[Opening Excerpted data section]

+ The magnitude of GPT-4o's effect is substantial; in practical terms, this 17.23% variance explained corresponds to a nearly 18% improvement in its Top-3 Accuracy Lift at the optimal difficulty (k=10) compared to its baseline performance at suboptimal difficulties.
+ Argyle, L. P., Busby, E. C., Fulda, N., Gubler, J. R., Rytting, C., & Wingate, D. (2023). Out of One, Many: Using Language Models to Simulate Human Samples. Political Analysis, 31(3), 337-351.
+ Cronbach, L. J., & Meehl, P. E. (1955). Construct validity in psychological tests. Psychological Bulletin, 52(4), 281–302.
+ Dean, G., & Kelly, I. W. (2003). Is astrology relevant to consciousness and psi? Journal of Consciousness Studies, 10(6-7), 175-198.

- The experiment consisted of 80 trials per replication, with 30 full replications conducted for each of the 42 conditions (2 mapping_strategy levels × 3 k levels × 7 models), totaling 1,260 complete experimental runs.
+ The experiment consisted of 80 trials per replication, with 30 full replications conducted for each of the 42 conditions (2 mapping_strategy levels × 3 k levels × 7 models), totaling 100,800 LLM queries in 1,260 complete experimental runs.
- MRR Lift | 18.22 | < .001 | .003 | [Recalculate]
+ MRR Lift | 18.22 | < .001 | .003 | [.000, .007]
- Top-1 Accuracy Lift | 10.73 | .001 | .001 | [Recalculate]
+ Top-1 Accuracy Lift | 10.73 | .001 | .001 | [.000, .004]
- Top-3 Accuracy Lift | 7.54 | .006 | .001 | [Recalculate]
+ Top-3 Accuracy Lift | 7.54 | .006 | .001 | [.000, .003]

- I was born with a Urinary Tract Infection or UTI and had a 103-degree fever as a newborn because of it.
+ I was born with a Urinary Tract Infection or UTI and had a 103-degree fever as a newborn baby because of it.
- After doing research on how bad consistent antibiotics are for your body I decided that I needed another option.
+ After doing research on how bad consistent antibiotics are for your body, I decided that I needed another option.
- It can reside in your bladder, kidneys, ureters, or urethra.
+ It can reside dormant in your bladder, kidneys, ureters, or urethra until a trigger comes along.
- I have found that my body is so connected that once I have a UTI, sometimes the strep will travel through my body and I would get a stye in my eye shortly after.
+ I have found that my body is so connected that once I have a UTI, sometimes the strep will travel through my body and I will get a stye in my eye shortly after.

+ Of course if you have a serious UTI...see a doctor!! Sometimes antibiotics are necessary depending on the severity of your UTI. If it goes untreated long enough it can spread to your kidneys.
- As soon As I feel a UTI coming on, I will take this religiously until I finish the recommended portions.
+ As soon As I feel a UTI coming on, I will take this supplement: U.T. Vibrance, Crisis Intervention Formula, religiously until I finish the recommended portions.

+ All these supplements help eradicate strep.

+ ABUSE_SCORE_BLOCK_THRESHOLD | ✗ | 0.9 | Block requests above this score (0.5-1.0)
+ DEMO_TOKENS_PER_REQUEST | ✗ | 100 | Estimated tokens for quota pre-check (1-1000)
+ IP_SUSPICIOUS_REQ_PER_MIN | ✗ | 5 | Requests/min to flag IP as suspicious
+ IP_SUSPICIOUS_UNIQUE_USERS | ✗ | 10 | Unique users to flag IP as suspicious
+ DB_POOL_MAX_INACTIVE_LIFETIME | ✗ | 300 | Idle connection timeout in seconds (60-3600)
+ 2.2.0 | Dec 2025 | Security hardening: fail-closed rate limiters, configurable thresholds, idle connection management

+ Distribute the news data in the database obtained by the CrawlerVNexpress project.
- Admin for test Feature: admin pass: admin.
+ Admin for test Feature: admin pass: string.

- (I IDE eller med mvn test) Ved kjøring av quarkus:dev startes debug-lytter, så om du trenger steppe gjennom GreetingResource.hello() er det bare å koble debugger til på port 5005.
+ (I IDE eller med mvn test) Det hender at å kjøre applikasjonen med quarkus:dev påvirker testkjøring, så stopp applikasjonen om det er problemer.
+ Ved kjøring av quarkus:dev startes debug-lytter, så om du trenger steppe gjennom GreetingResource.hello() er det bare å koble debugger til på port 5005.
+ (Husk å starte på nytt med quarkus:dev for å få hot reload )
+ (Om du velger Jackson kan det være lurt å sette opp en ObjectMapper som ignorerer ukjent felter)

[Closing Excerpted data section]

* [Problem to solve]: Every line of the records that includes the word "fever" should be gathered.

* [Output for this task]:
- I was born with a Urinary Tract Infection or UTI and had a 103-degree fever as a newborn because of it.
+ I was born with a Urinary Tract Infection or UTI and had a 103-degree fever as a newborn baby because of it.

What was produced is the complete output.